A huge contrast to BMW and Nissan who I had earlier test drive with.

The car...I'm not going to give a blow by blow techy account (I'm just not techy myself  )
The two things I picked up on from advice on here and boxa.net were the power delivery and the brakes - well I couldn't fault it in either department.

The brakes were superb; had me at 70mph on a quiet road, hands of the wheel  and told me to stand on the brake...it pulled up in straight line with no fuss at all, while I felt I would go through the windscreen!

The engine has "soul" (Dave's expression, and very apt) and sounds gorgeous and addictive  
22mph in the 6th gear and it pulls away so cleanly, 3rd gear on country roads is amazing...it would probably live in 3rd gear most of the time if I buy it 

My only other concern was rear wheel drive...the TT has always felt very secure on the roads and is something that gives me a lot of confidence.
The Boxster feels just as good, I was being encouraged to go for corners at speeds I wouldn't consider in my TT...the steering feels very different in the Boxster as well. I'm sure someone had said you can almost "think" it thro' corners, again very true.
But it doesn't have PSM? and I think I may need it for the winter, I'm just not clever enough to drive it in some of the weather in Scotland :?
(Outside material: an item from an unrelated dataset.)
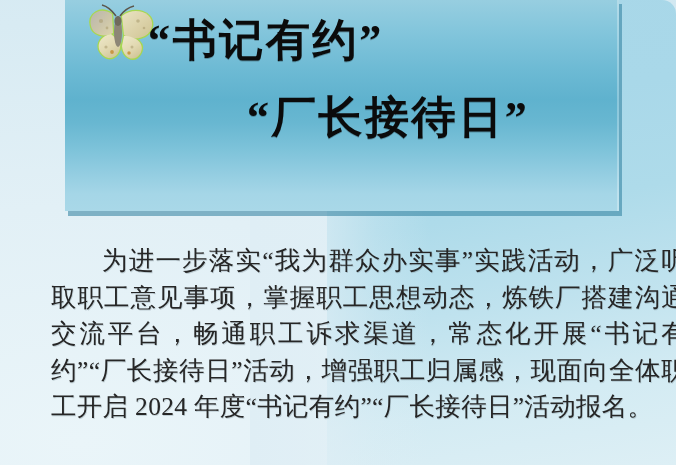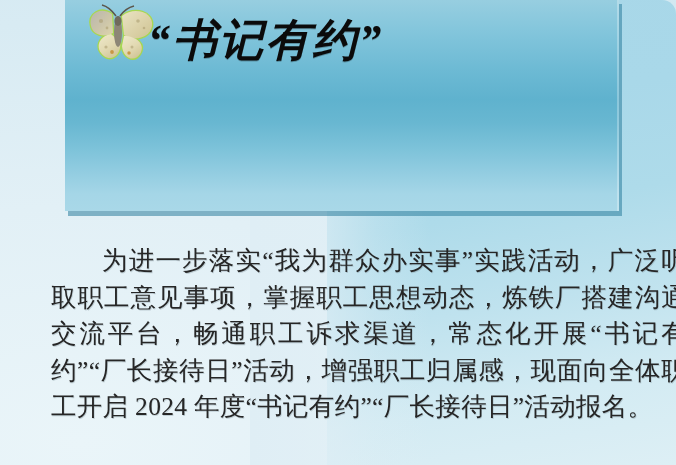"“书记有约”" .title-line { font-style: italic -> none }
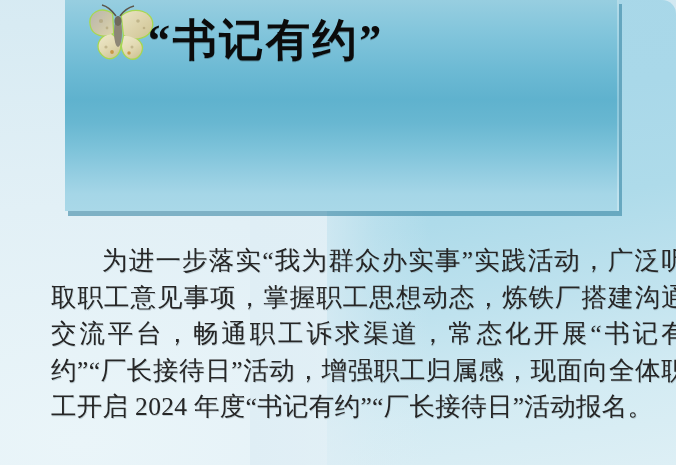"“厂长接待日”" div.title-line { html: none -> <div>“厂长接待日”</div> }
I'm going to hold out for a "fashion" colour, I'm smitten by this Zanzibar Red. They had it all polished up for me yesterday and it was sunny in Aberdeen! It changes colour as you walk around it AND it contrast beautifully with deep blue leather...very vibrant and individual...very me  
For those who pointed out the "nose cone" appeared a different colour - the salesman freely admitted it had been painted (as are most Porsches of similar age) I've got more pics and it doesn't show as much in the pictures posted earlier. It would not be a problem for me.

The sports seats are fabulous, just wrap themselves around you. The interior is different from the TT's. Leather dash exudes quality and all the controls feel so solid...the TT is much more minimalist and neater and just as nice if not nicer.

I loved it, it wasn't the car I expected it to be. I thought it may be a bit of a handful...if it was, then it wouldn't be for me.
The Boxster S is a pussy cat - until you yank it's tail and then it snarls. Lovely 

My only problem is spending twice the value of my TT to end up with one car :? Especially when I love my TT so dearly...heart or head :?

Jackie x


----------



## shao_khan (May 7, 2002)

I went from a modded TTr (274bhp) to a Boxster S and then a Boxster 2.7, my S was dark green with not many options, and my 2.7 was Silver with pretty much everything they could fit.

Having to make the choice again I would still go for the Porsche over the Audi (even modified), the Audi was very fast, but it wasnt for me as good a car as the Porsche was, and I did love my TT.

If we had to buy again then we'd have another Boxster, facelifted version with glass rear screen, lowered seats, PSM, bose, 6cd and some nice coloured trim inside with carerra wheels......havent given it much thought though!!!

Glad your son is OK.


----------



## garyc (May 7, 2002)

Everybody seems to rate PSM as the best electronic drivers aid without nannying or diluting fun. It's a must on any Boxster.


----------



## mobtob (Jul 11, 2003)

I had a 2.7 Boxster as a loan car which didnt have PSM

Went major sideways (provoked admittedly) round a damp corner - great fun but the wife screamed 

If I bought one it would definitely have to have PSM fitted


----------



## PaulS (Jun 15, 2002)

Jackie - great post :lol: 8)

The Boxster is quite different to the TT, don't you think? :wink:

It was me who mentioned 'thinking' the car around corners.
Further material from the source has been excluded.